Massively Multilingual Speech: Expanding Speech Technology to Over 1,100 Languages

The Massively Multilingual Speech (MMS) project represents a significant leap forward in speech technology, expanding support from approximately 100 languages to over 1,100 languages. This initiative aims to make information accessible to a broader audience, including those who rely on voice for information access, by equipping machines with the ability to recognize and produce speech in multiple languages.

Key Features

Supports speech-to-text and text-to-speech for 1,107 languages.
Offers language identification for over 4,000 languages.
Utilizes self-supervised learning and a new dataset for model training.
Outperforms existing models in multilingual speech recognition.

Main Use Cases

Enhancing accessibility for individuals who rely on voice to access information.
Preserving endangered languages by making them usable in technology.
Enabling more inclusive communication in various applications, from messaging services to VR/AR technology.

How to Use

Access the models and code on GitHub for research and development purposes.
Utilize the dataset for training new speech recognition and synthesis models.
Implement the technology in applications to support multilingual speech functionalities.

User Experience

The MMS project has demonstrated promising results in evaluations against benchmark datasets, showing a significant improvement in language coverage and performance compared to existing models.
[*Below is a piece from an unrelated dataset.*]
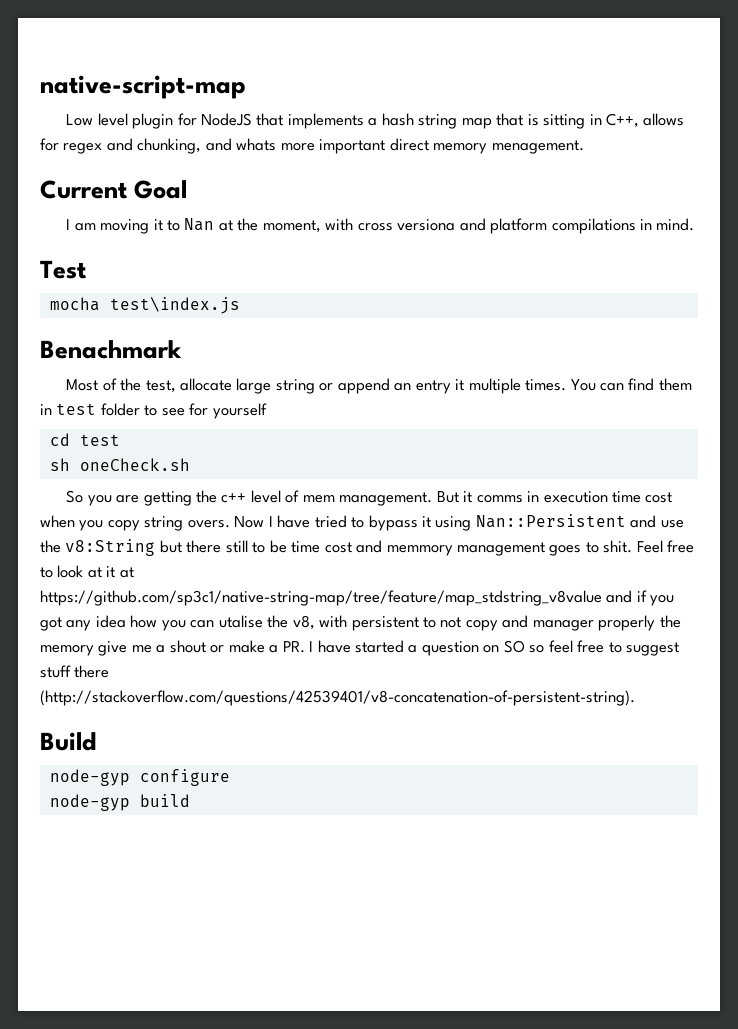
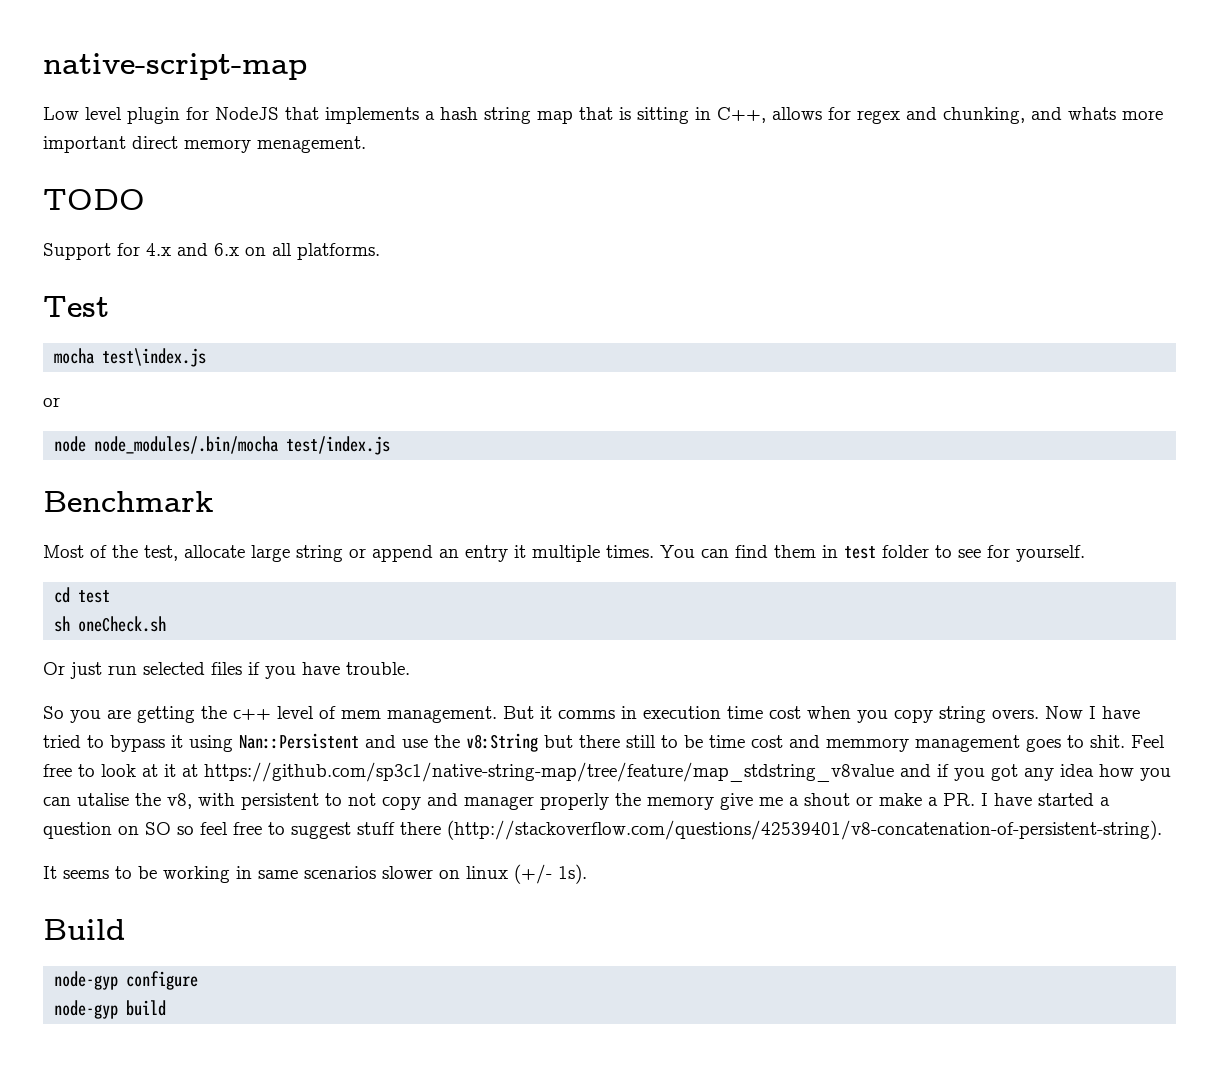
[40,180,188,199] [66,218,695,234] [40,260,87,279] [49,297,240,314] [40,340,182,359] Current Goal // I am moving it to Nan at the moment, with cross versiona and platform compilations in mind. // Test // mocha test\index.js // Benachmark -> [43,189,145,210] [43,243,380,260] [43,296,109,317] [54,348,207,367] [43,397,60,407] [54,436,391,455] [43,491,213,512] TODO // Support for 4.x and 6.x on all platforms. // Test // mocha test\index.js // or // node node_modules/.bin/mocha test/index.js // Benchmark
[212,403,267,419] yourself -> [1016,545,1085,562] yourself.
(190, 464) none -> [43,662,410,679] // Or just run selected files if you have trouble.
(635, 698) none -> [43,864,587,884] // It seems to be working in same scenarios slower on linux (+/- 1s).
The models have been designed to minimize gender bias and domain-specific biases, ensuring equitable performance across different user groups.

Potential Limitations

The dataset primarily consists of religious texts, which may limit the diversity of content the models are exposed to.
The models may still have limitations in handling dialects and specific accents.
There is a risk of mistranscription, which could lead to offensive or inaccurate language output.

The MMS project underscores the commitment to advancing speech technology for a more inclusive and linguistically diverse world, inviting the research community to contribute to this ongoing effort.